Today is World TB Day – an event that occurs every March 24th to commemorate the day in 1882 when Prussian Physician Robert Heinrich Herman Koch discovered the bacillus that causes TB. For this discovery he won the 1905 Nobel Prize.
Probably as important as his work on tuberculosis are Koch's Postulates, four criteria used to establish a causative relationship between a micro-organism and a disease. The postulates embody the four criteria required to establish that an organism is the cause of a disease. According to the Koch Postulates, to be determined as the cause of a disease, an organism must be:
- Found in all cases of the disease examined.
- Isolated from a diseased host and prepared and maintained in a pure culture.
- Capable of producing the original infection, even after several generations in culture.
- Retrievable from an inoculated diseased experimental host and identified in culture as being identical to the original causative agent.
By using his postulates, Koch's pupils found the organisms responsible for diphtheria, typhoid, pneumonia, gonorrhea, meningitis, leprosy, bubonic plague, tetanus, and syphilis, among others. Koch’s Postulates have had a huge impact on health care and society.
As I thought about Koch’s Postulates and how they verified links between an infectious agents and diseases, I realized that we lack similar postulates for verifying links between some of our current health issues and their causative agents. Specifically, we lack the consensus criteria that could be used to evaluate the policies, systems, and activities that lead to health disparities and inequities.
To correct that deficiency, I will riff off of Robert Koch’s ideas and posit some Health Inequity Postulates. To establish that a policy, system, or activity is the cause of a health inequity, it must be:
- Found to systematically disadvantage some populations while advantaging others.
- Present in an affected/disadvantaged community and maintained by the political, social, and economic culture.
- Capable of producing inequities generation after generation.
- Identified as associated with disparate and negative outcomes in community after community regardless of time or geography.
In creating this list of postulates it became obvious that health inequities are much more complex than infectious diseases and require more than four postulates to determine causal links. I also realized that unlike infectious agents that cause disease, policies, systems, and activities can have both positive and negative impacts on factors related to health equity.
Given that our departmental efforts have focused on Advancing Health Equity, here are some Health Equity Postulates for consideration. To establish that a policy, system, or activity is advancing health equity it must:
- Use the improvement of the health of everyone within a population or community as the ultimate measure of success.
- Focus on the health of communities.
- Embrace community engagement and ownership.
- Be built on partnerships and shared power.
- Recognize individual rights and responsibilities and societal responsibilities.
- Include recognition of historical and cultural backgrounds and influences.
- Be based on sound science not ideology.
- Incorporate the physical, emotional, spiritual, environmental, social, and economic determinants of health.
- Have both a short-term and long-term perspective.
- Be socially responsible.
- Be socially just – it must help meet the basic needs of everyone and no one benefits at the expense of others.

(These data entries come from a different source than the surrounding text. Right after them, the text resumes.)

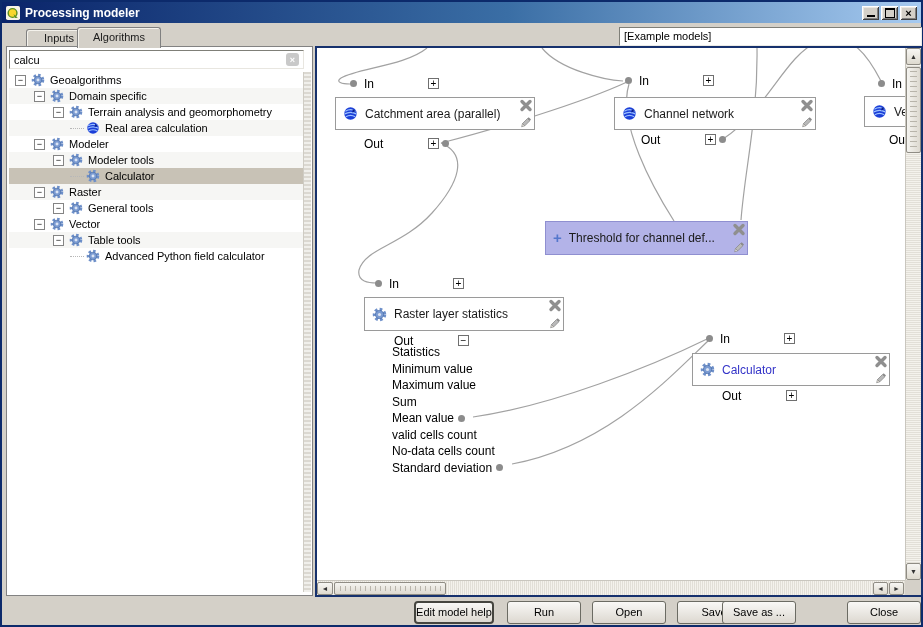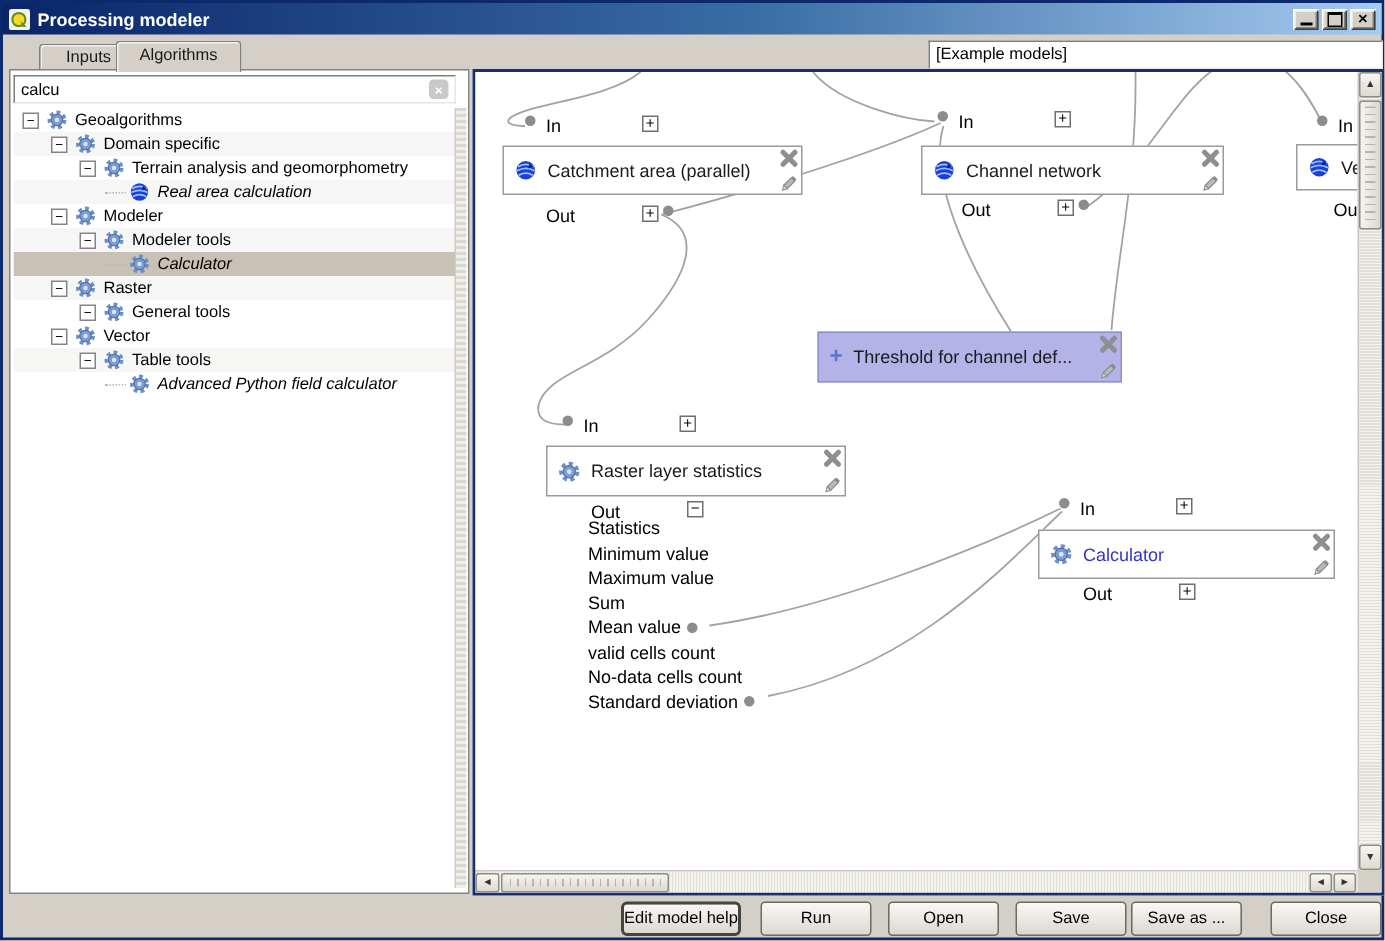--- a/index.html
+++ b/index.html
@@ -18,40 +18,40 @@
   .tab-algorithms{left:75px;top:25px;width:82px;height:20px;line-height:19px;z-index:3;}
   
   .left-panel{position:absolute;left:4px;top:44px;width:307px;height:550px;background:#fff;border:1px solid #828282;box-sizing:border-box;z-index:2;}
   .searchbox{position:absolute;left:2px;top:3px;width:295px;height:19px;background:#fff;border:1px solid #7f7f78;border-bottom-color:#e8e6e0;border-right-color:#e8e6e0;box-sizing:border-box;font-size:11px;display:flex;align-items:center;padding:0 4px;color:#000;}
   .searchtext{flex:1;}
   .clearbtn{width:13px;height:13px;border-radius:3px;background:#c9c9c9;color:#fff;font-size:9px;font-weight:bold;display:flex;align-items:center;justify-content:center;}
   .tree{position:absolute;left:2px;top:25px;width:295px;height:520px;overflow:hidden;font-size:11px;color:#000;}
   .trow{height:16px;display:flex;align-items:center;white-space:nowrap;}
   .trow.odd{background:#f6f6f4;}
   .trow.selected{background:#c8c2b6;}
-  .lvl0{padding-left:6px;} .lvl1{padding-left:25px;} .lvl2{padding-left:44px;} .lvl3{padding-left:63px;font-style:italic;}
+  .lvl0{padding-left:6px;} .lvl1{padding-left:25px;} .lvl2{padding-left:44px;} .lvl3{padding-left:63px;}
   .texp{width:9px;height:9px;border:1px solid #848484;background:#fff;font-size:9px;line-height:8px;text-align:center;margin-right:5px;flex:none;color:#000;}
   .tleaf{width:14px;flex:none;border-bottom:1px dotted #b8b8b8;height:1px;margin-right:2px;margin-left:-2px;}
   .ticon{width:14px;height:14px;margin-right:5px;flex:none;}
   .tree-vscroll{position:absolute;right:1px;top:25px;width:7px;height:520px;background:repeating-linear-gradient(0deg,#f0efeb 0 2px,#dbd8d1 2px 4px);border-left:1px solid #cfccc4;}
   
   .field{position:absolute;top:25px;height:19px;background:#fff;border:1px solid #7f7f78;border-bottom-color:#ecebe6;border-right-color:#ecebe6;box-sizing:border-box;font-size:11px;line-height:17px;padding:0 4px;color:#000;white-space:nowrap;overflow:hidden;}
   .field-name{left:313px;width:299px;}
   .field-group{left:617px;width:303px;}
   
   .canvas-frame{position:absolute;left:313px;top:44px;width:608px;height:551px;border:2px solid #16316d;box-sizing:border-box;background:#fff;z-index:1;}
   .canvas{position:absolute;left:0;top:0;width:588px;height:532px;background:#fff;overflow:hidden;}
   .connections{position:absolute;left:0;top:0;}
   .node{position:absolute;background:#fff;border:1px solid #9a9a9a;display:flex;align-items:center;padding:0 26px 0 7px;font-size:12px;color:#1a1a1a;box-sizing:border-box;white-space:nowrap;}
   .node.input-node{background:#b3b3e8;border-color:#8f8fd0;}
   .nicon{width:15px;height:15px;margin-right:7px;flex:none;}
   .node-icons{position:absolute;right:1px;top:0;bottom:0;display:flex;flex-direction:column;justify-content:space-between;padding:1px 0;}
   .node-icons svg{width:14px;height:13px;}
   .plusglyph{font-size:15px;font-weight:bold;color:#5577cc;margin-right:7px;line-height:12px;}
-  .port{position:absolute;display:flex;height:13px;font-size:12px;color:#000;white-space:nowrap;}
+  .port{position:absolute;display:flex;align-items:center;height:13px;font-size:12px;color:#000;white-space:nowrap;}
   .dot{width:7px;height:7px;border-radius:50%;background:#8c8c8c;flex:none;display:inline-block;}
   .plabel{margin-left:7px;width:64px;flex:none;}
   .plabel.noind{margin-left:0;}
   .pexp{width:11px;height:11px;border:1px solid #6f6f6f;background:#fff;font-size:10px;line-height:9px;text-align:center;flex:none;color:#000;box-sizing:border-box;}
   .pdot{margin-left:3px;}
   .outlist{position:absolute;left:75px;top:296px;font-size:12px;color:#000;}
   .outline-item{height:16.5px;display:flex;align-items:center;white-space:nowrap;}
   
   .vscroll{position:absolute;right:0;top:0;width:16px;height:532px;background:repeating-linear-gradient(0deg,#f4f2ec 0 1px,#e2dfd7 1px 2px);border-left:1px solid #c9c6be;box-sizing:border-box;}
   .hscroll{position:absolute;left:0;bottom:0;width:588px;height:15px;background:repeating-linear-gradient(90deg,#f4f2ec 0 1px,#e2dfd7 1px 2px);border-top:1px solid #c9c6be;box-sizing:border-box;}
@@ -400,16 +400,16 @@
       <div class="sbtn" style="left:556px;top:1px;width:15px;height:13px;">◄</div>
       <div class="sbtn" style="left:572px;top:1px;width:15px;height:13px;">►</div>
     </div>
     <div class="corner"></div>
   </div>
 
   <div class="btn btn-default">Edit model help</div>
   <div class="btn" style="left:505px;">Run</div>
   <div class="btn" style="left:590px;">Open</div>
   <div class="btn" style="left:675px;">Save</div>
-  <div class="btn" style="left:752px;">Save as ...</div>
+  <div class="btn" style="left:720px;">Save as ...</div>
   <div class="btn" style="left:845px;">Close</div>
 
 </div>
 
 </body></html>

In accepting his Nobel Prize, Robert Koch stated: “If my efforts have led to greater success than usual, this is due, I believe, to the fact that during my wanderings in the field of medicine, I have strayed onto paths where the gold was still lying by the wayside. It takes a little luck to be able to distinguish gold from dross, but that is all.”
What I’ve outlined is just a start to what needs to be a more comprehensive list of Health Equity Postulates. I’d be interested in any postulates that you might add to that list. What gold is lying for us to discover along our path to health equity?